Innovazione

Lo spazio dopo gli Shuttle

L’era degli Shuttle volge al termine. Perchè gli Shuttle vanno in pensione? Da cosa saranno sostituiti?

1) Perchè gli Shuttle vengono dismessi?
Le navicelle Shuttle hanno costi di missione e manutenzione che crescono con il passare degli anni. Sono in servizio dal 1981 e il loro compito, cioè la costruzione della ISS, è praticamente terminato. La NASA vuole quindi utilizzare le risorse assorbite dal Programma Shuttle in qualcosa di nuovo.
L'idea di pensionare gli Shuttle non è comunque nuova: già nel 2003 la commissione d’inchiesta sull’incidente del Columbia concludeva il suo rapporto con la frase "È nell’interesse del paese rimpiazzare gli Shuttle il prima possibile"

2) Chi ha deciso di fermare gli Shuttle?
La decisione fu presa dal Presidente degli Stati Uniti George Bush nel 2004. Il Presidente chiese alla NASA di sviluppare un nuovo programma spaziale che portasse nuovamente l’uomo sulla Luna e magari anche su Marte.
Per raggiungere questi obiettivi l’agenzia spaziale aveva però bisogno di ingenti fondi e sospendendo il programma Shuttle si potevano liberare oltre 4 miliardi di dollari l’anno.
Lo scorso anno il Presidente Obama ha però annullato tutti i progetti lunari per concentrarsi sulla costruzione di un grande razzo in grado di portare l’uomo sugli asteroidi e su Marte.
Il trasporto di materiali e uomini da e verso la Stazione Spaziale Internazionale dovrebbe essere affidato ai vettori russi e alle future compagnie private.

3) Quando terminerà il programma Shuttle?

L’ultimo volo degli Shuttle sarà compiuto dall’Atlantis ed è programmato per luglio: porterà sulla ISS componenti elettronici e pezzi di ricambio.

4) Quali erano gli obiettivi del programma Shuttle?
Questi cargo cosmici avrebbero dovuto permettere voli spaziali sicuri ed economici, e la possibilità di lanci frequenti, addirittura settimanali.
Così non è stato: le navette si sono rivelate costose e insicure.
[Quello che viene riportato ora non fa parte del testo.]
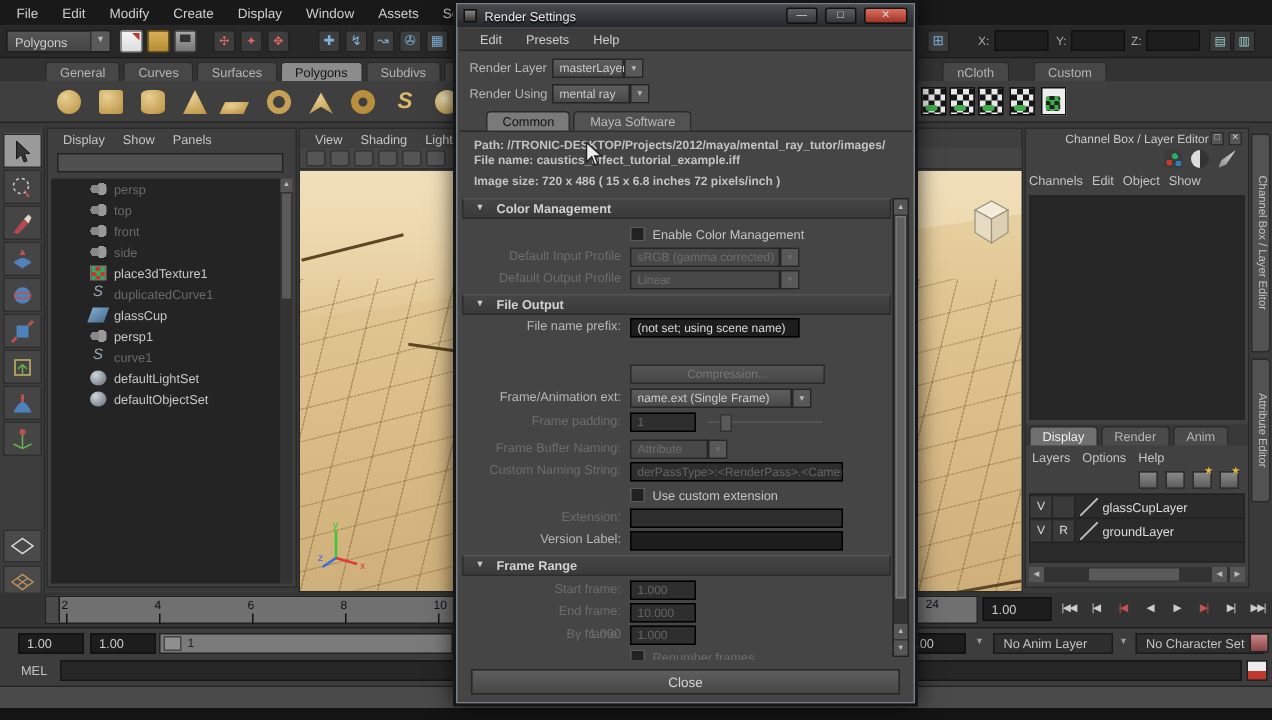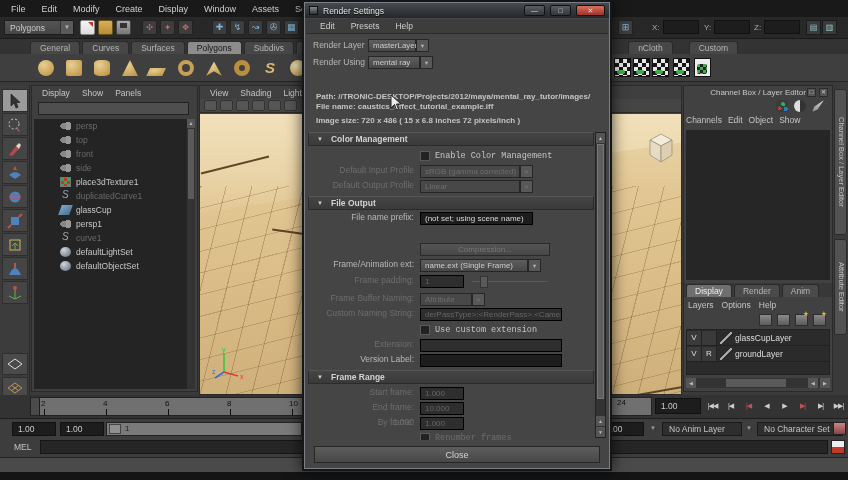"Common" div.dlg-tabs { html: none -> <div> <span>Common</span> <span>Maya Software</span> </div> }
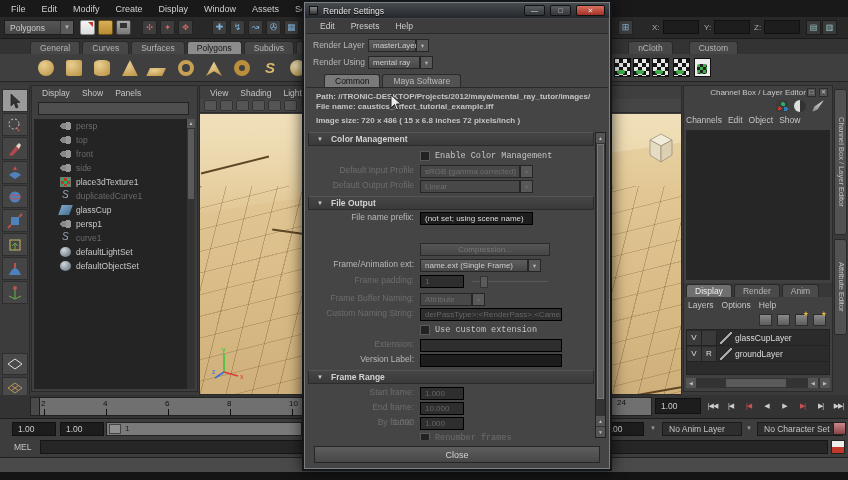"Enable Color Management" .fchecklbl { font-family: Liberation Mono, monospace -> none }
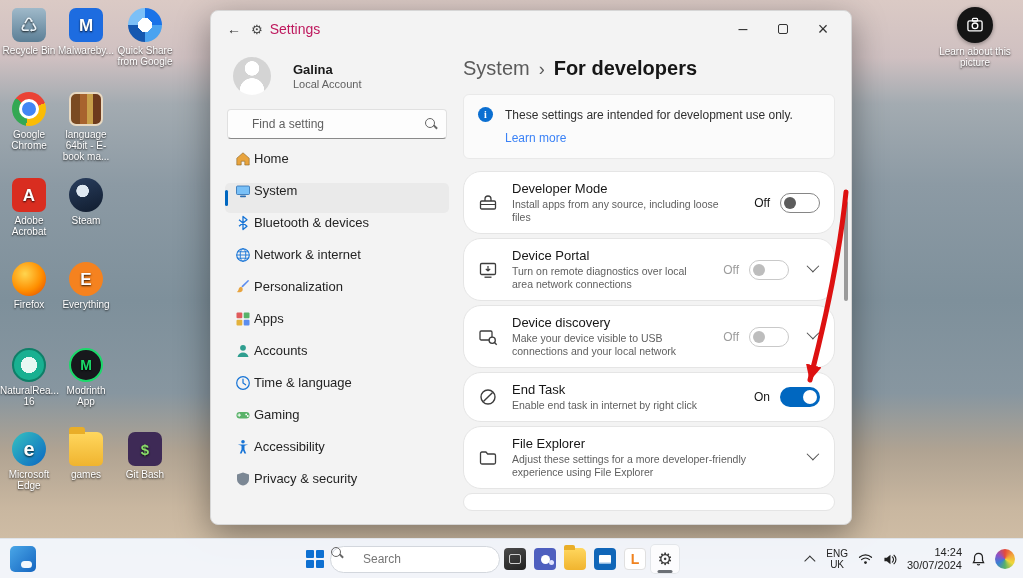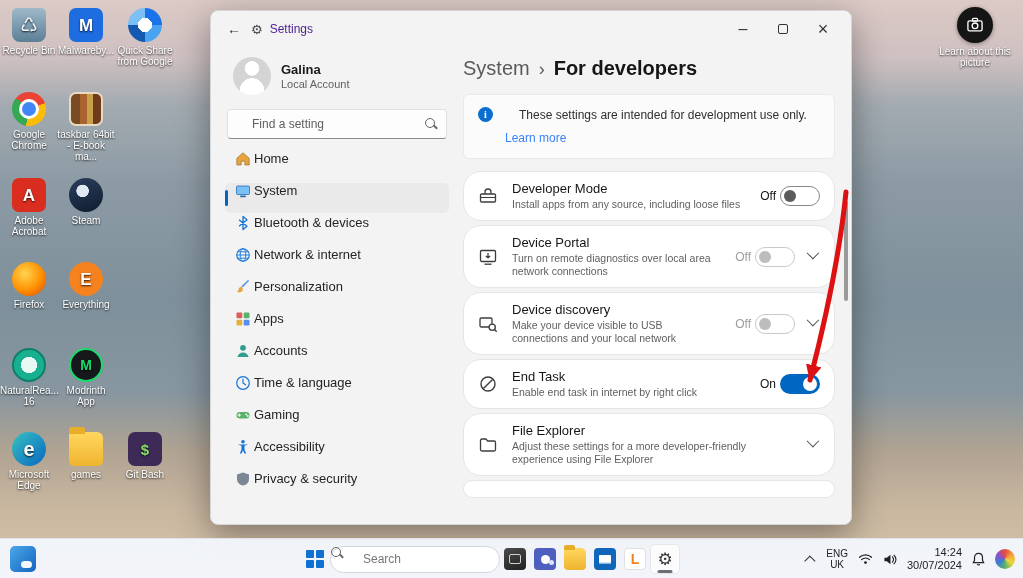"Settings" .win-title { color: #4c1d95 -> #be185d; font-size: 12px -> 14px }
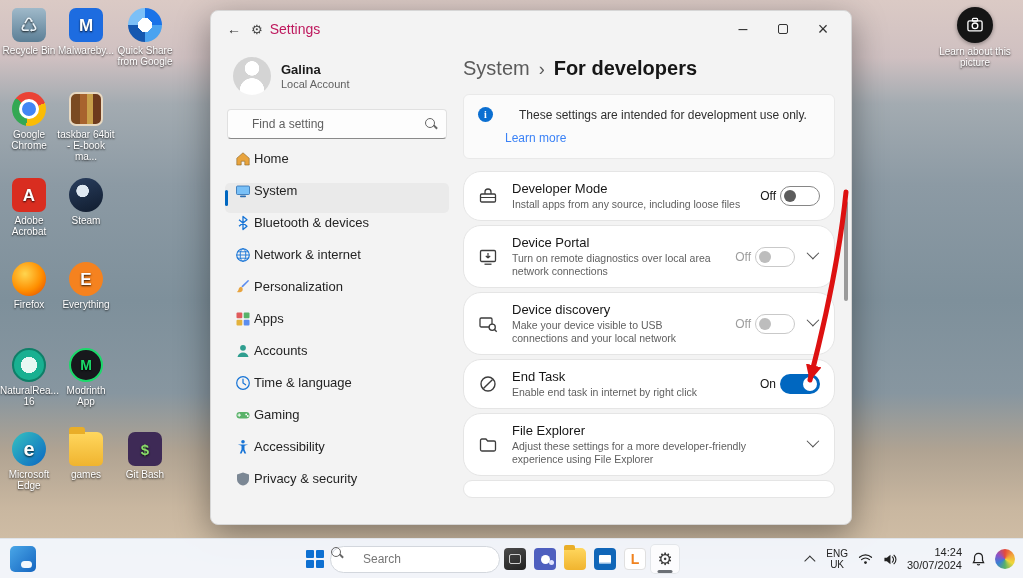"Galina" .profile { gap: 10px -> 22px }
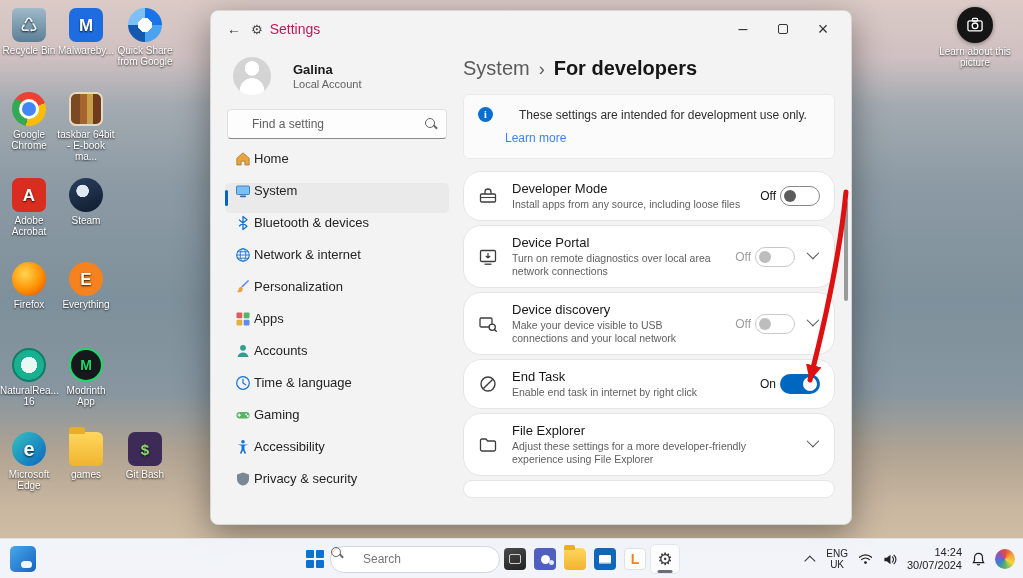"These settings are intended for" .banner-text { margin-left: 14px -> none }
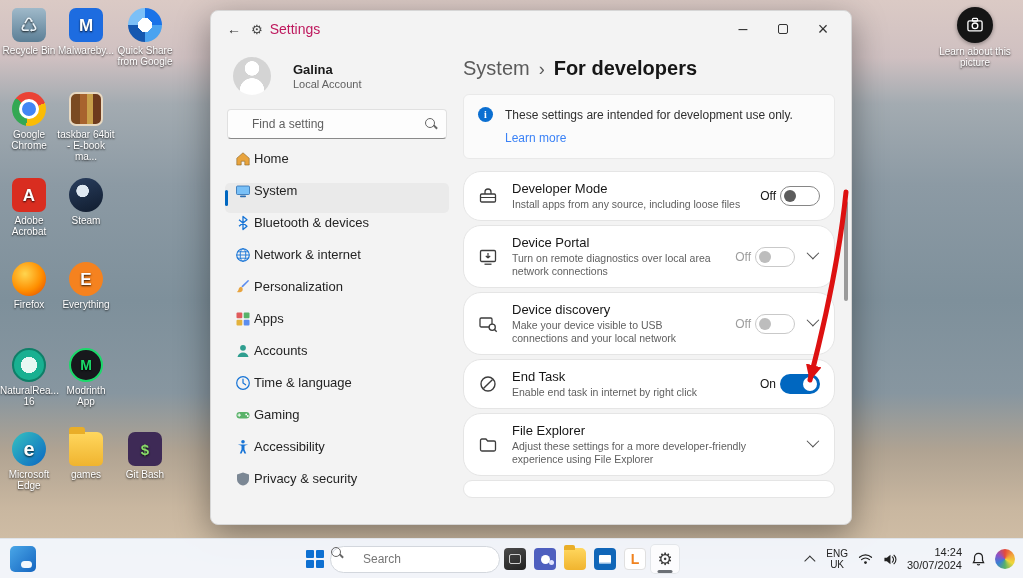"taskbar 64bit - E-book ma..." span { text: taskbar -> language }
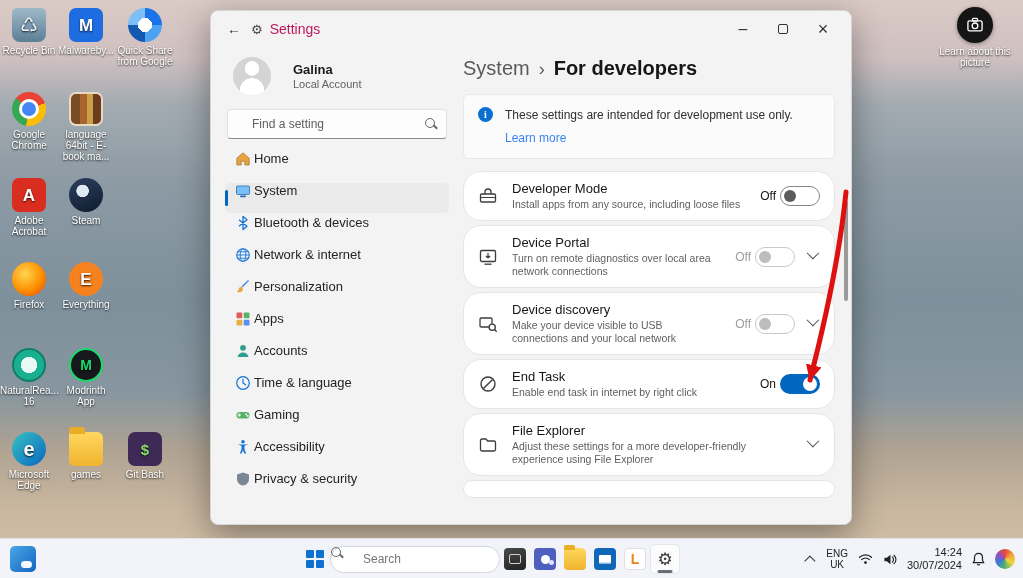"Off" .card-controls { gap: 4px -> 10px }
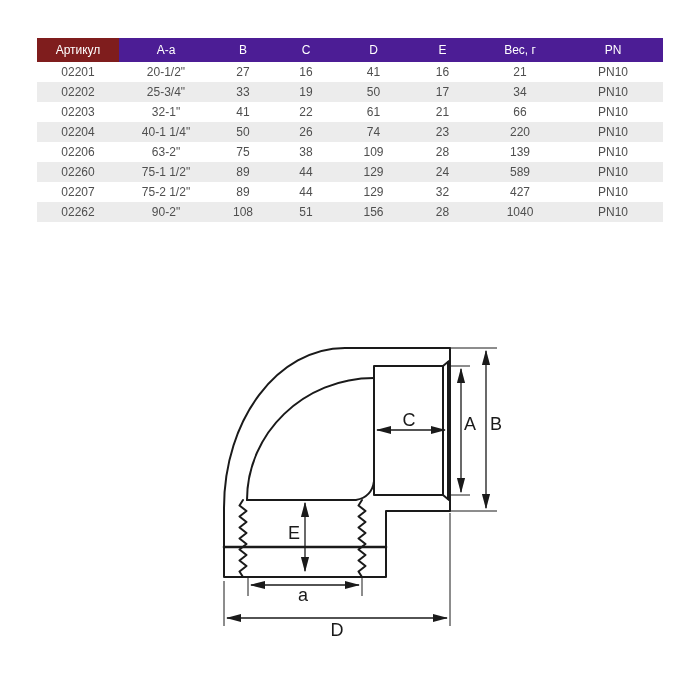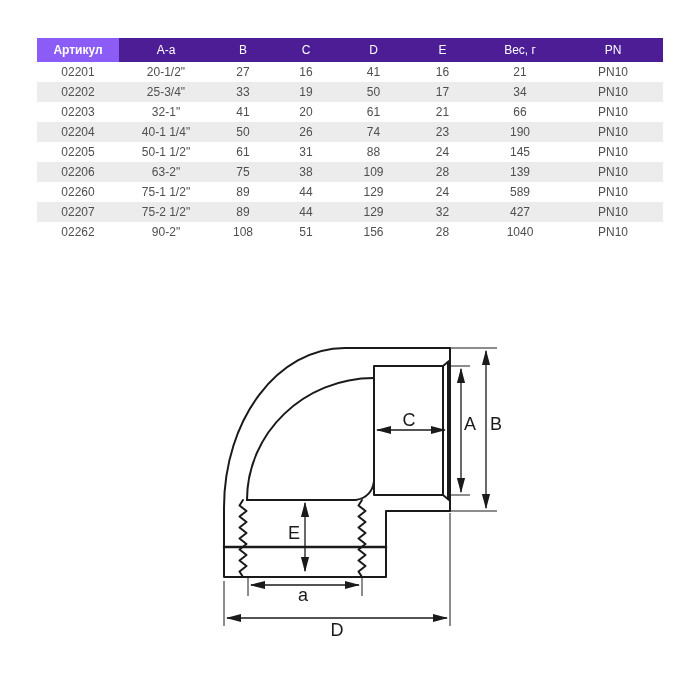"Артикул" table.spec thead th:first-child { background: #8b5cf6 -> #7f1d1d; font-weight: bold -> none }
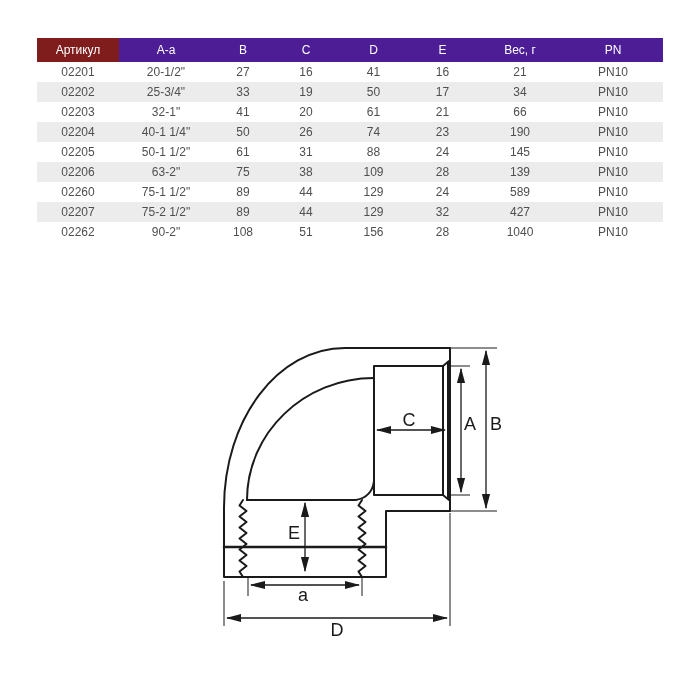"20" td { text: 20 -> 22 }
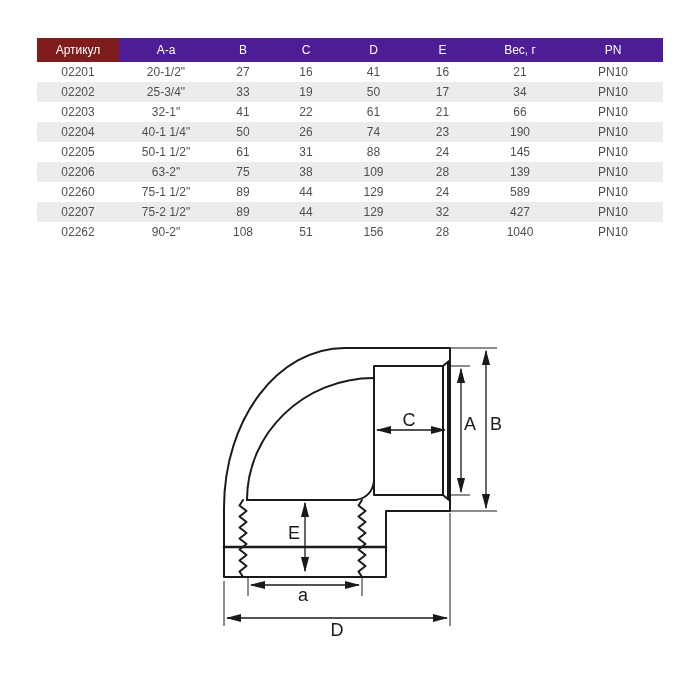"190" td { text: 190 -> 220 }
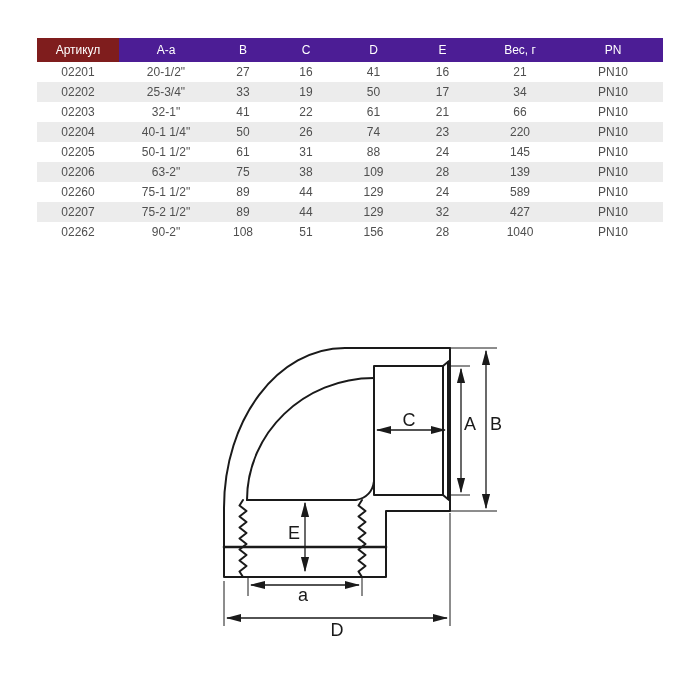"02205" tr { html: <tr> <td>02205</td> <td>50-1 1/2"</td> <td>61</td> <td>31</td> <td>88</td> <td>24</td> <td>145</td> <td>PN10</td> </tr> -> none }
In trent' anni di servizio, i due gravi incidenti che hanno coinvolto le navette Columbia e Challenger hanno causato la morte di 14 astronauti.
Ma gli Shuttle, a metà strada tra un tir spaziale e una gru, si sono rivelati il mezzo più idoneo per la messa in orbita e la manutenzione di grandi apparecchiature come il telescopio spaziale Hubble.

5) Che fine faranno le navicelle?
Andranno a vari musei degli States: l’Endeavour verrà esposto al California Space Center di Los Angeles, l’Atlantis rimarrà a disposizione dei visitatori del Kennedy Space Center e il Discovery andrà in un hangar della Smithsonian Institution presso l’aeroporto Dulles di Washington.
L’Enterprise, un prototipo utilizzato per alcuni voli di prova fin dalla fine degli anni ‘70, fa già bella mostra di sè nei locali del New York City's Intrepid Sea, Air and Space Museum

6) E la Stazione Spaziale Internazionale? Che ne sarà?
La ISS continuerà a funzionare almeno fino al 2020. Ora è abbastanza grande da poter ospitare 6 persone e tutti gli esperimenti e le ricerche propedeutici alla conquista di Marte.
Gli astronuauti raggiungeranno la Stazione a bordo delle capsule russe Soyouz affittate dalla NASA per questo scopo, in attesa che gli americani dispongano nuovamente di vettori spaziali propri.

7) Quanto costa mandare un uomo nello spazio?
Con le capsule Soyouz il costo del traporto di un astronauta da e per la Stazione Spaziale Internazionale si aggirerà sui 50 milioni di euro. Una cifra mostruosa, ma comunque inferiore a quella di un volo dello Shuttle. Nei prossimi 2 - 3 anni saranno pronti anche i primi vettori spaziali privati e i costi dei biglietti per la ISS potrebbero scendere.
La NASA infatti, all’inizio del 2011, ha affidato a Space X, Boeing, Blu Origin e Sierra Nevada, una commessa da oltre 200 milioni di euro per la progettazione di un missile e una capsula in grado di portare uomini sulla ISS.